It was too cold to ski, so we enjoyed a short stroll by the River Rideau, accessed from our doorstep. Few pictures (2) were taken as frostbite was a serious risk if gloves were removed for more than a few seconds.
It was a lovely sunny day though.
The underground car park at the National Gallery of Canada enabled us to avoid the frost and visit the gallery, a favourite spot. We drove alongside the Rideau Canal, the longest skating rink in the world, to get there. There were a few hardy souls on the ice.
The gallery building is magnificent, and the Monet exhibition was interesting.
We also visited the rooms housing the work of the Group of Seven, a group of Canadian landscape artists whose work between 1920 and 1933 has earned them much acclaim. It’s good to see the originals of some of the prints in Ken and Helen’s house.
Here’s more on the Monet Exhibition:
About the Exhibition
Claude Monet (1840–1926), one of the most renowned and beloved French Impressionist painters, is celebrated for his seemingly fleeting impressions of the natural world. While he has been hailed as the plein-air painter par excellence, his art is not, however, as spontaneous as it may first appear.
Monet: A Bridge to Modernity is the first monographic exhibition in Canada devoted to the artist in almost two decades. Here, the National Gallery of Canada brings together twelve seminal works from collections around the world that highlight Monet’s methodical approach through his innovative experiments with the motif of the bridge. He did not simply paint what he saw; rather, he was an astute and deliberate artist who used this motif as a laboratory for working out his painterly technique and aesthetic ideas.
Monet painted these works during his stay in Argenteuil, a bustling suburb of Paris where he settled in late 1871 after his self-imposed exile in London and Holland during the Franco-Prussian War (1870–71). Upon his arrival in the small town Monet became fascinated with the local highway and railway bridges, repeatedly returning to this subject. In his important early work Le pont de bois (1872), currently on long-term loan to the Gallery, he depicts the highway bridge under repair following the destruction wrought by the war – a tribute to France’s return to order. With a cropped view and flattened perspective reminiscent of Japanese woodblock prints, Monet frames the river basin with the wooden structure of the bridge and the scaffolding, effectively creating a picture within a picture frame. This daring composition, in which the artist demonstrates a conscious interest in “picture-making,” became the point of departure for similar explorations of the bridge theme, each with a different viewpoint, technique, colour and brushwork. What resulted were paintings of startling modernity that cemented Monet’s status as one of the leaders of the nineteenth-century French avant-garde.

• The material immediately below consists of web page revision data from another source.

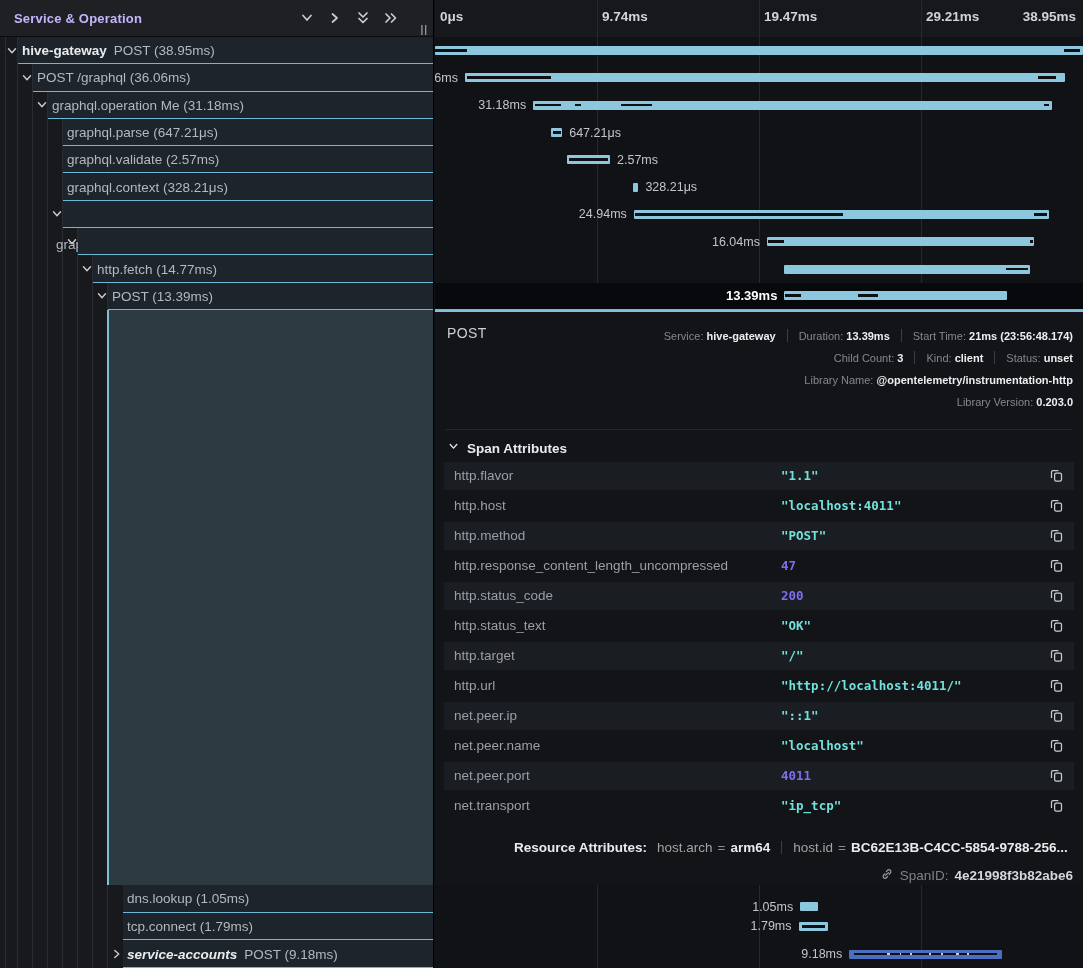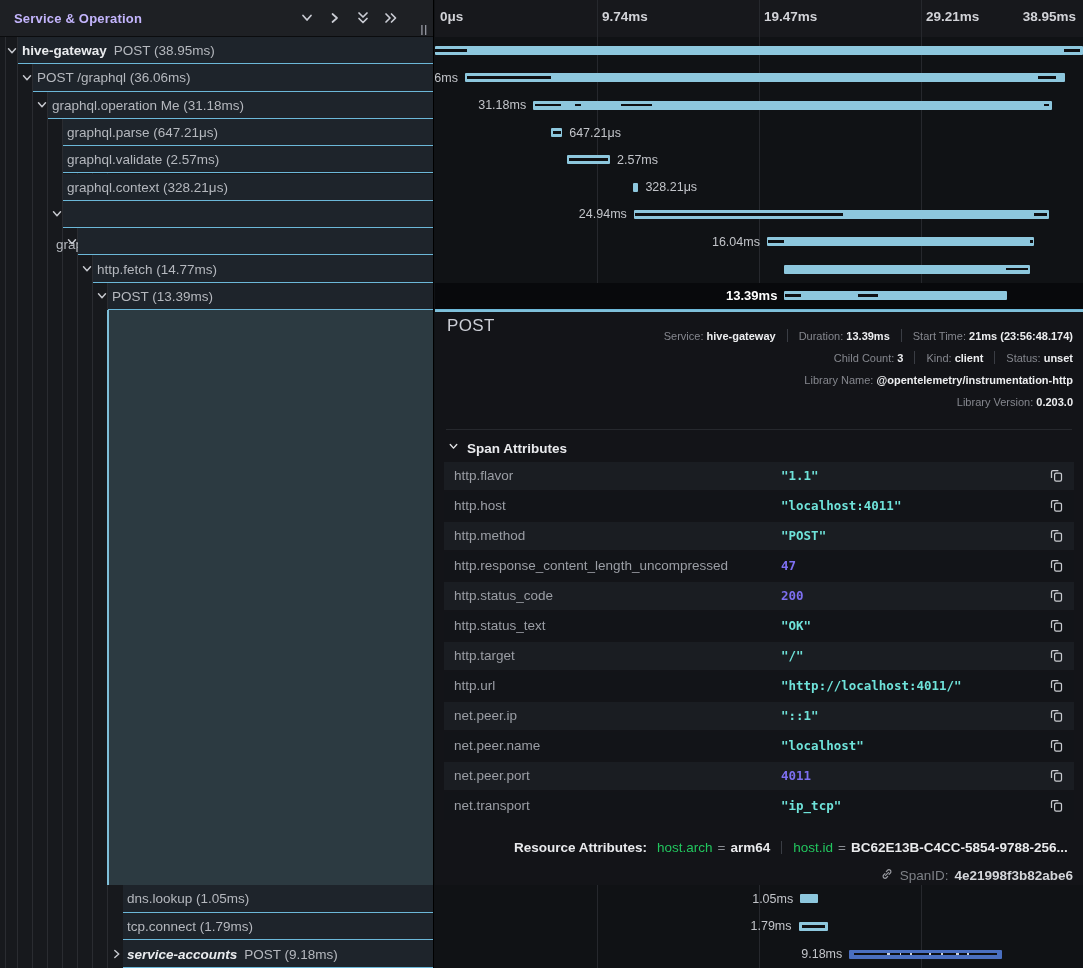--- a/index.html
+++ b/index.html
@@ -56,7 +56,7 @@
   
   .detail { position:absolute; left:0; top:310px; width:648px; height:575px;
             background:#131418; border-top:2px solid #7fc0da; overflow:hidden; }
-  .d-title { position:absolute; left:12px; top:4px; font-size:17px; font-weight:500;
+  .d-title { position:absolute; left:12px; top:13px; font-size:14px; font-weight:500;
              color:#ccced6; letter-spacing:.4px; }
   .d-meta { position:absolute; right:10px; top:13px; width:560px; text-align:right;
             font-size:11px; color:#85878e; }

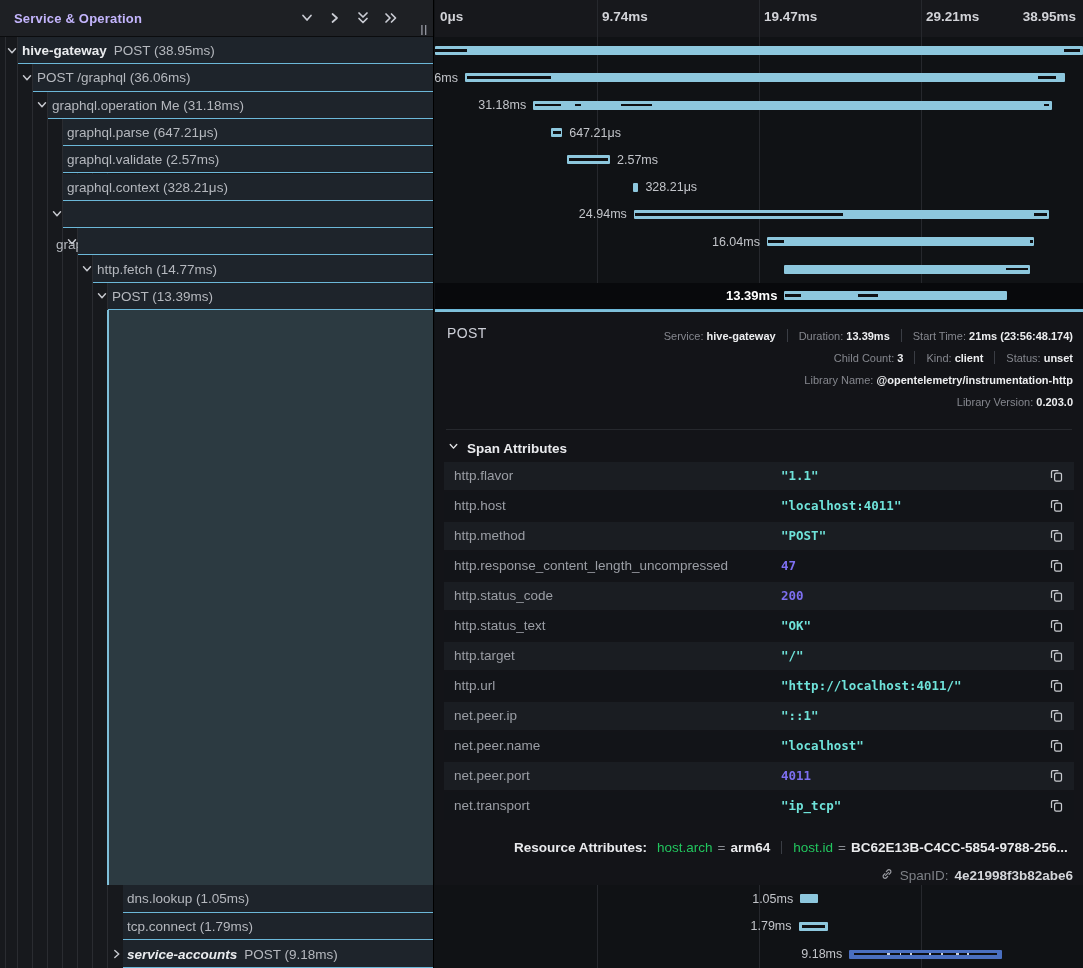--- a/index.html
+++ b/index.html
@@ -82,7 +82,7 @@
   .res-line { position:absolute; left:12px; top:524px; height:22px; display:flex;
               align-items:center; font-size:13.5px; white-space:nowrap; }
   .res-head { font-weight:700; color:#e9eaed; margin:0 10px 0 7px;padding-left:47px; }
-  .res-key { color:#22c55e; } .res-eq { color:#8a8d93; margin:0 5px; }
+  .res-key { color:#a3a3a3; } .res-eq { color:#8a8d93; margin:0 5px; }
   .res-val { font-weight:700; color:#e9eaec; }
   .spanid { position:absolute; right:10px; top:553px; height:20px; display:flex;
             align-items:center; gap:6px; font-size:13.5px; color:#7d8086; }

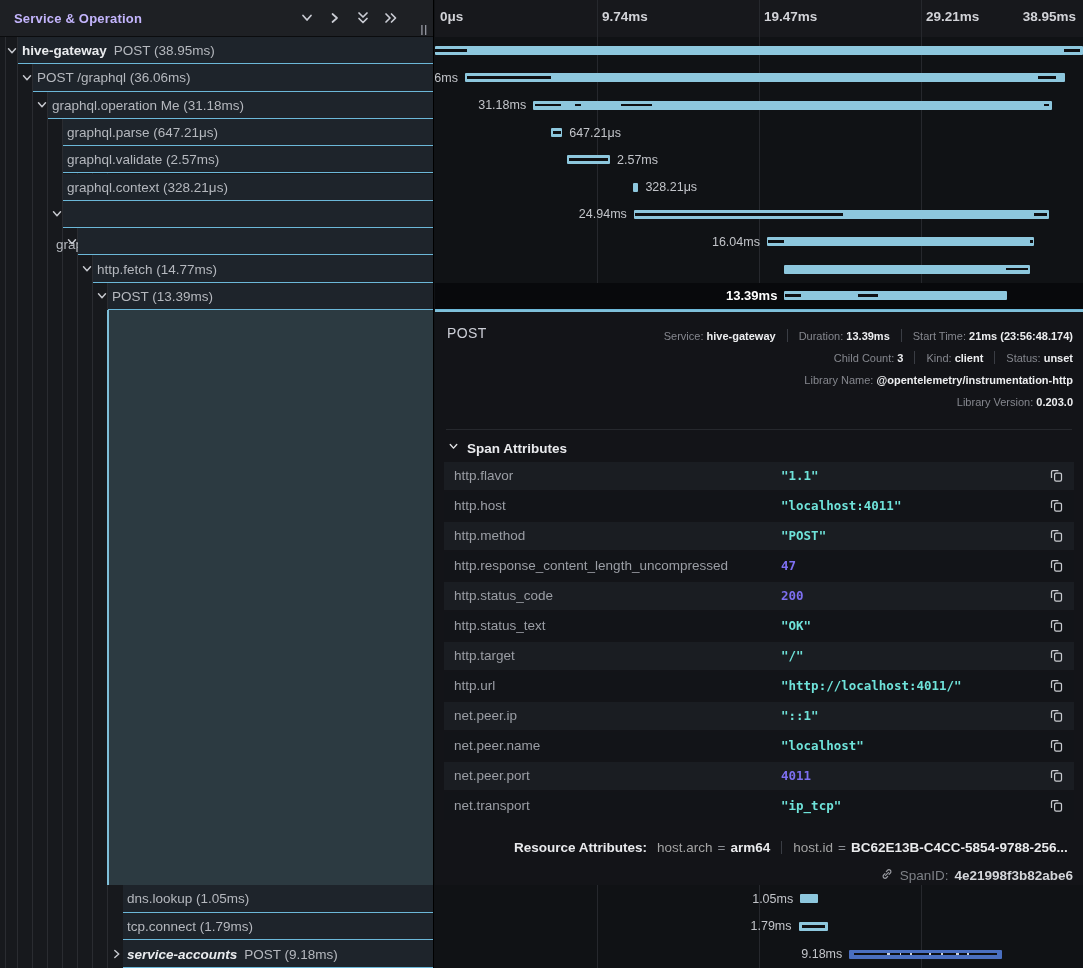--- a/index.html
+++ b/index.html
@@ -434,7 +434,7 @@
         <div class="gridline" style="left: 162px;"></div>
         <div class="gridline" style="left: 324px;"></div>
         <div class="gridline" style="left: 486px;"></div>
-        <div class="tlrow" style="top: 0px; height: 27.67px; padding-left: 32px;">
+        <div class="tlrow" style="top: 8px; height: 27.67px; padding-left: 32px;">
           <div class="bar" style="left: 365.176px; width: 17.4685px;"></div>
           <div class="durlab" style="right: 289.824px;">1.05ms</div>
         </div>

This focus exhibition casts new light on Le pont de bois as it delves into the historic, sociological and artistic context of the early years of Impressionism in the early 1870s. The twelve paintings on view are accompanied by a collection of nineteenth-century photographs, illustrations, guide books, Japanese prints and postcards. A truly immersive experience, Monet: A Bridge to Modernity provides a fresh view of some of the Impressionist’s most treasured works from a pivotal period in his career.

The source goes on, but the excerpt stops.